— Work order —
Find and copy the lines in the records beneath this task that contain the word "AVERAGE".

— Data supplied —
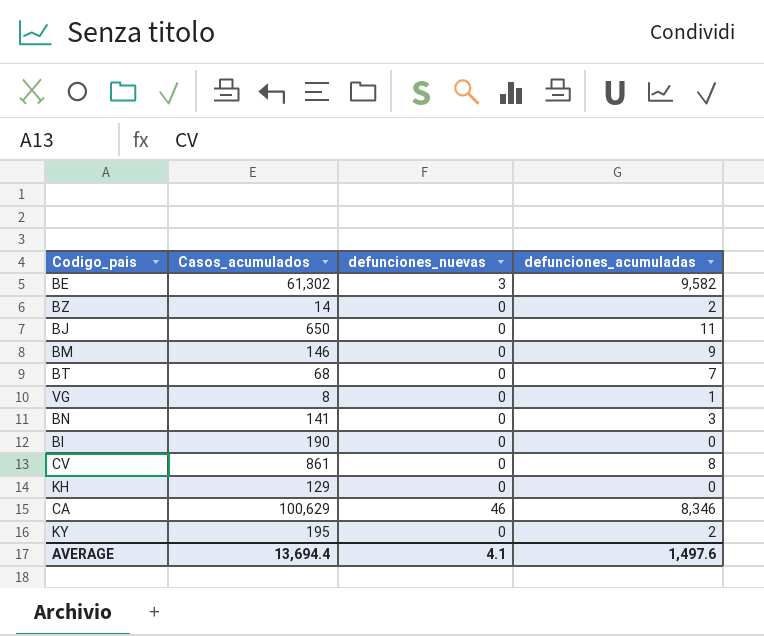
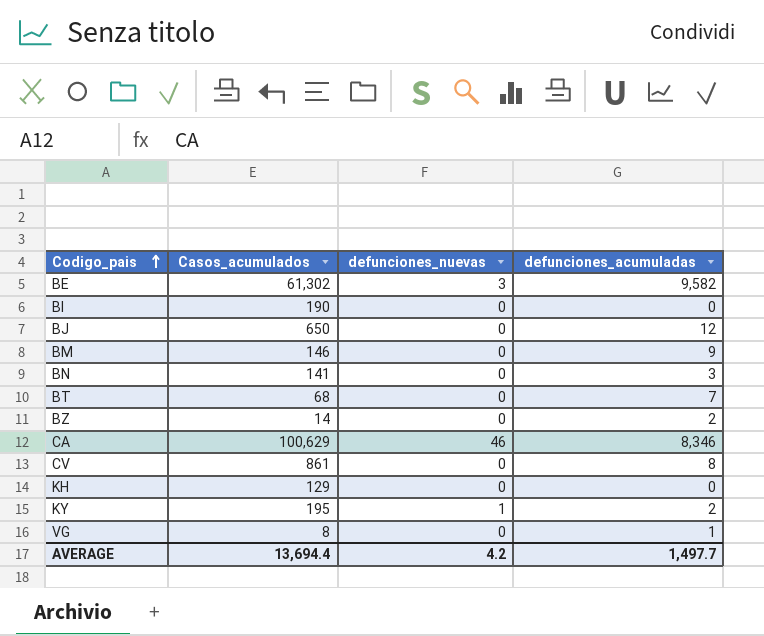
row order: none -> Codigo_pais ascending
BJ | defunciones_acumuladas: 11 -> 12
KY | defunciones_nuevas: 0 -> 1
AVERAGE | defunciones_nuevas: 4.1 -> 4.2
AVERAGE | defunciones_acumuladas: 1,497.6 -> 1,497.7

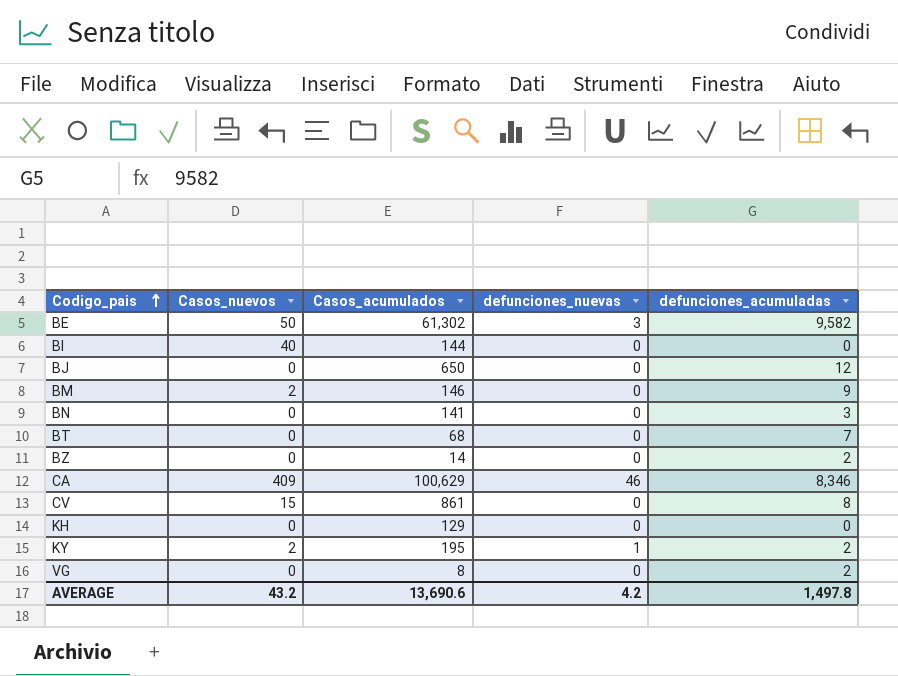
column Casos_nuevos | position: none -> 2
BI | Casos_acumulados: 190 -> 144
VG | defunciones_acumuladas: 1 -> 2
AVERAGE | Casos_acumulados: 13,694.4 -> 13,690.6
AVERAGE | defunciones_acumuladas: 1,497.7 -> 1,497.8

— Solution to this problem —
AVERAGE | defunciones_nuevas: 4.1 -> 4.2
AVERAGE | defunciones_acumuladas: 1,497.6 -> 1,497.7
AVERAGE | Casos_acumulados: 13,694.4 -> 13,690.6
AVERAGE | defunciones_acumuladas: 1,497.7 -> 1,497.8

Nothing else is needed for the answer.